Thank you Jack. I have brought this subject up several times and everyone keeps saying "Oh my dog is just to much dog". Todays training methods don't work unless you got the dog on a leash in front of you. Big terriers aren't exacly sleepers and I can leave mine with chicken on the counter or in the trash and they won't touch it.


----------



## Kristen Cabe (Mar 27, 2006)

So what if it's not destructiveness or going to the bathroom that's the problem? What if it's just simply the fact that the dog cannot/will not be still, and just paces constantly?


----------



## Don Turnipseed (Oct 8, 2006)

Kristen Cabe said:


> So what if it's not destructiveness or going to the bathroom that's the problem? What if it's just simply the fact that the dog cannot/will not be still, and just paces constantly?

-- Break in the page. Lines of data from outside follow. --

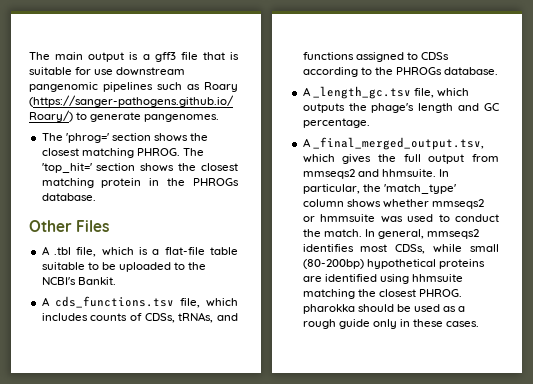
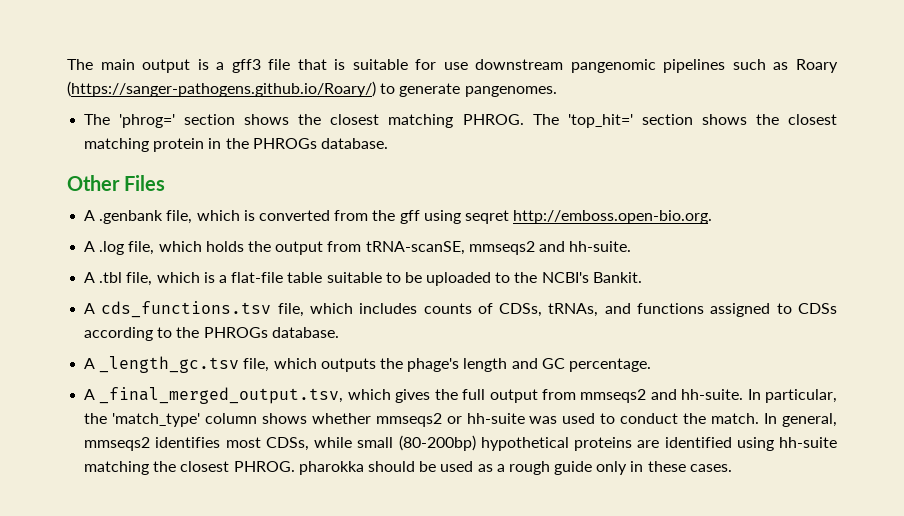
(110, 226) none -> [84,210,713,224] [84,241,632,255] // A .genbank file, which is converted from the gff using seqret http://emboss.open-bio.org. // A .log file, which holds the output from tRNA-scanSE, mmseqs2 and hh-suite.
[381,169,436,177] hhmsuite. -> [681,389,744,400] hh-suite.
[320,214,376,222] hmmsuite -> [466,413,525,424] hh-suite
[411,274,463,282] hhmsuite -> [778,437,837,448] hh-suite

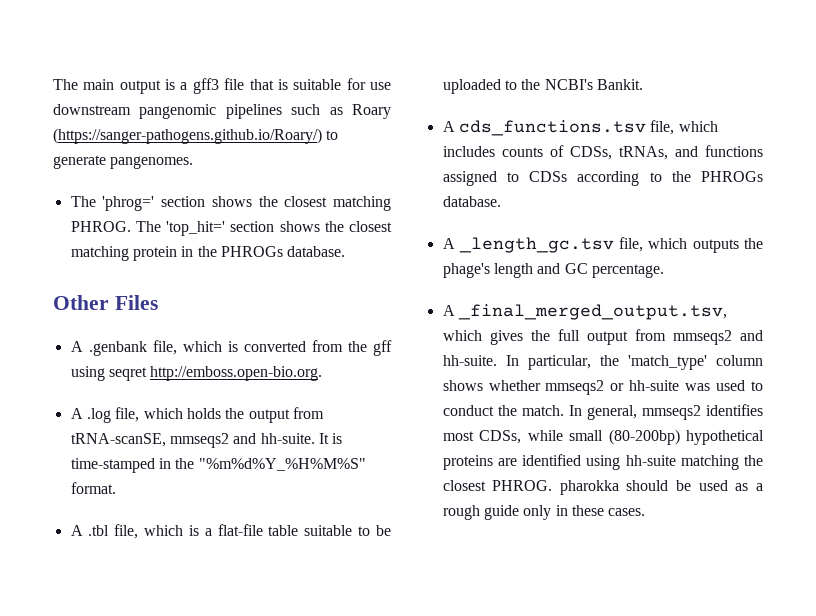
(632, 246) none -> [318,433,343,444] [70,458,366,473] [70,482,116,494] It is time-stamped in the "%m%d%Y_%H%M%S" format.

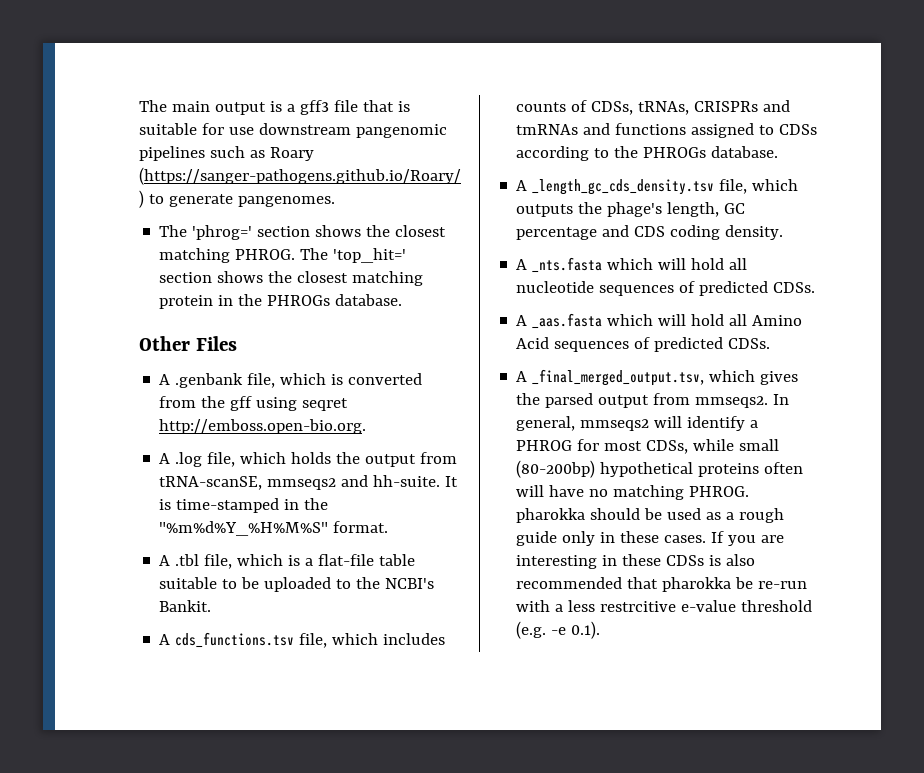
(668, 153) none -> [694,100,791,112] [516,124,579,135] CRISPRs and tmRNAs
[458,237,614,253] _length_gc.tsv -> [532,179,715,195] _length_gc_cds_density.tsv
[493,263,664,278] length and GC percentage. -> [667,202,746,217] [516,225,784,240] [516,257,748,273] [516,281,816,296] [516,313,803,329] [516,337,771,352] length, GC percentage and CDS coding density. // A _nts.fasta which will hold all nucleotide sequences of predicted CDSs. // A _aas.fasta which will hold all Amino Acid sequences of predicted CDSs.
[557,329,763,345] [442,355,763,370] [442,380,763,395] [442,404,763,420] full output from mmseqs2 and hh-suite. In particular, the 'match_type' column shows whether mmseqs2 or hh-suite was used to conduct the match. In general, mmseqs2 identifies -> [545,393,790,408] [516,416,759,431] [516,439,600,451] parsed output from mmseqs2. In general, mmseqs2 will identify a PHROG for
[497,454,763,470] [442,480,486,491] are identified using hh-suite matching the closest -> [764,462,804,474] [516,485,685,500] often will have no matching
(646, 512) none -> [711,531,785,546] [516,554,756,569] [516,577,808,592] [516,600,813,612] [516,621,601,639] If you are interesting in these CDSs is also recommended that pharokka be re-run with a less restrcitive e-value threshold (e.g. -e 0.1).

I would say that is breeding.


----------



## sam wilks (May 3, 2009)

I have had dogs that will not settle down and also ones that will lay right down when they come in. I think training is important but overall I think genetics are the biggest factor. Some dogs just will not settle. Even when you get them to lay down they are like a bomb waiting to go off as soon as someone gets up from their chair or walks into the room.


----------



## Guest (Dec 1, 2008)

Maturity.....along with that switch location....


----------



## Maren Bell Jones (Jun 7, 2006)

Jack Roberts said:


> **I do not buy into the whole den idea of the crate. My current dog does not even lay in a dog house when outside. He likes to keep watch over the property and seems to prefer being out in the open.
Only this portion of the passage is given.